It was just before evening worship. My eldest daughter was sick and would be sick the following day too (today.) Yesterday as we tried to take care of everyone, my son asked, “How will you survive if I leave?? There’s too much to do! They are too much for you on your own!”
I don’t know. I don’t have (with regards to maturity) an eight and nine year old. They are all four years olds, or even three years old given my not very talkative four year old is intellectually impaired. And in fact, my very talkative four year old is already a bit wiser than the eight and nine year old. If the nine year old is watching one twin, it doesn’t mean that twin is safe. You have to make sure there sure suit eyes everywhere. After all, my nine year old and eight test old still do dangerous things.
Another reason they’re not at a helpful age. Leg me start from the beginning. My Micaiah, (eight years old) threw up on Sunday evening. He then had diarrhea but not often. My eldest daughter got sick yesterday. Nausea, vomiting, fever, abdominal pain. If she tried to sip, she’d vomit. The night brought no relief so I took her to the doctor.
Time for IV. He suspects coronavirus, influenza A or.. something. She’s still down and very out.

So this led to my not very talkative twin vomiting at home! Started this morning! I dumped one child at the medical centre after they started the drip, asked the paed for a script of Zofer (Zofran) for my for year old which they emailed through. Collected the medication so my poor angel could finally lose the nausea and vomiting and be able to sip her drink and eat! And that vomiting was when I realised how different my children are. Both the eight year old and nine year old were terrified when their little sister threw up at the table!

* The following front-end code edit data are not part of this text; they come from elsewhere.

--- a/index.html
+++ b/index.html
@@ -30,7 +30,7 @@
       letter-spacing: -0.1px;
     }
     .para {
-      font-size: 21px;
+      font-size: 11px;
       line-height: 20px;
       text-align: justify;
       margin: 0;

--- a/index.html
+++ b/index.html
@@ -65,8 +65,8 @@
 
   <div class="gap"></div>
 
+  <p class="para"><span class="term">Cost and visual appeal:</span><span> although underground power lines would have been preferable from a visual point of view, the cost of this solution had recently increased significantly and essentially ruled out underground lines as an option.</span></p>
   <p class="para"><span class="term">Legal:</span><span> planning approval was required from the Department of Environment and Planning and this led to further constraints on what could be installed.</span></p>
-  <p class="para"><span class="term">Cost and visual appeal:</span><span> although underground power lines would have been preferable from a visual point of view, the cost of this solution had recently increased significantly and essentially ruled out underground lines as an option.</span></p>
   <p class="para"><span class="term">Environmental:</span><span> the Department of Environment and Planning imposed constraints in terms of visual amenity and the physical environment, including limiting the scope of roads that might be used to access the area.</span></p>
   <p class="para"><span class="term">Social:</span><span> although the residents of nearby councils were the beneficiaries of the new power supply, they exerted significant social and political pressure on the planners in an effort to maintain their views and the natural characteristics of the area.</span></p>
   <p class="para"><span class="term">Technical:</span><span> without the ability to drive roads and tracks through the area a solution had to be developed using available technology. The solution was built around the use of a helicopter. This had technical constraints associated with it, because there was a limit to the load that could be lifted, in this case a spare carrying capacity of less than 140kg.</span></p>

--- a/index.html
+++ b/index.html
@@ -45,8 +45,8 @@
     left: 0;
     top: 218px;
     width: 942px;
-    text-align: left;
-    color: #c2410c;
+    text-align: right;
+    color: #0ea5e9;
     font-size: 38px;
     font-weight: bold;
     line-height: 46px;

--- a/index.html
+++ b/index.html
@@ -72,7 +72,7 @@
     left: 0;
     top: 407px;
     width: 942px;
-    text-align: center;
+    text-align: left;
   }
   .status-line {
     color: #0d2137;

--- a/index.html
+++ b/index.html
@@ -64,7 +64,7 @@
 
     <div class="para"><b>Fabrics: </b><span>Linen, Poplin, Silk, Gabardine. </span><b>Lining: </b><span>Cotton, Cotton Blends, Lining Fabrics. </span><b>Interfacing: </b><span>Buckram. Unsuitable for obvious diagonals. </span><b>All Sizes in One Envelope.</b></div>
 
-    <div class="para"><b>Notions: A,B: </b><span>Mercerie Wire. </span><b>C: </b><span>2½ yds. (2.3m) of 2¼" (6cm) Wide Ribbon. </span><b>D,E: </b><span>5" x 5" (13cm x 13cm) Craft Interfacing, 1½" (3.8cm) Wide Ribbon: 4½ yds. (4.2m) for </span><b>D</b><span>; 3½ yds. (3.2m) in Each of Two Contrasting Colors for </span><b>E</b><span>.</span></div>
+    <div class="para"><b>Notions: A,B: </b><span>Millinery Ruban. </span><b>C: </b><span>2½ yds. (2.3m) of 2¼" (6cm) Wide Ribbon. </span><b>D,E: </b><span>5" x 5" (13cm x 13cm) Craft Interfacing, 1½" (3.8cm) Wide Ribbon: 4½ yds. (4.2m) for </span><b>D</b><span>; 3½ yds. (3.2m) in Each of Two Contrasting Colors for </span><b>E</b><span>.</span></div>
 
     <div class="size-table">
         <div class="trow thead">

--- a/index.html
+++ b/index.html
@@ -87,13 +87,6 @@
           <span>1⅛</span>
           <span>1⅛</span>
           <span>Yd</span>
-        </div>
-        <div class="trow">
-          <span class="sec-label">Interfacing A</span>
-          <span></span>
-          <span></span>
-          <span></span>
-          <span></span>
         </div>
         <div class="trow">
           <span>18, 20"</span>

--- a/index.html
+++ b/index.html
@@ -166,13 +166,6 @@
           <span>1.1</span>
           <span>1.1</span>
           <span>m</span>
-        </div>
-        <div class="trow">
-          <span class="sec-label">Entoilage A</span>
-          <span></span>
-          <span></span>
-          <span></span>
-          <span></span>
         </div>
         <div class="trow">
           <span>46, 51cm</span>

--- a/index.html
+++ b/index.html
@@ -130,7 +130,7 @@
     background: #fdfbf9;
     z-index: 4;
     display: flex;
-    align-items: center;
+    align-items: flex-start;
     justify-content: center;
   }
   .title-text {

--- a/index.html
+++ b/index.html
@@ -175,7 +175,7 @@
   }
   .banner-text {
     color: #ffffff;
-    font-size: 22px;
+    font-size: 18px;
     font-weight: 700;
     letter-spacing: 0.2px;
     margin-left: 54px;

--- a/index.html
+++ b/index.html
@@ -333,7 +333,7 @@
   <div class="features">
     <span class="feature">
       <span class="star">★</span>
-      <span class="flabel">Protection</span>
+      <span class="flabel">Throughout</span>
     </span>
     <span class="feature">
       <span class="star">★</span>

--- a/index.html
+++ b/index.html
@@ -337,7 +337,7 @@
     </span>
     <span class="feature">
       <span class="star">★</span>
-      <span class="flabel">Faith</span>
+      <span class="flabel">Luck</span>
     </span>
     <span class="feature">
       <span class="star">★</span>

They ran away, grabbing their bowls. Scared! My poor Mickey was even whimpering in fear! It was left to my very talkative four year old to ask to help me and biggest brother wipe up the mess. ❤️
Truly, how will I survive on my own when I’m barely surviving as it is? My body is breaking down, today no amount of pain meds reduced the bone pain… I’m tired.
I don’t know. But I also didn’t know how I’d survive those terrible twin baby years yet I did. It will all come together-somehow.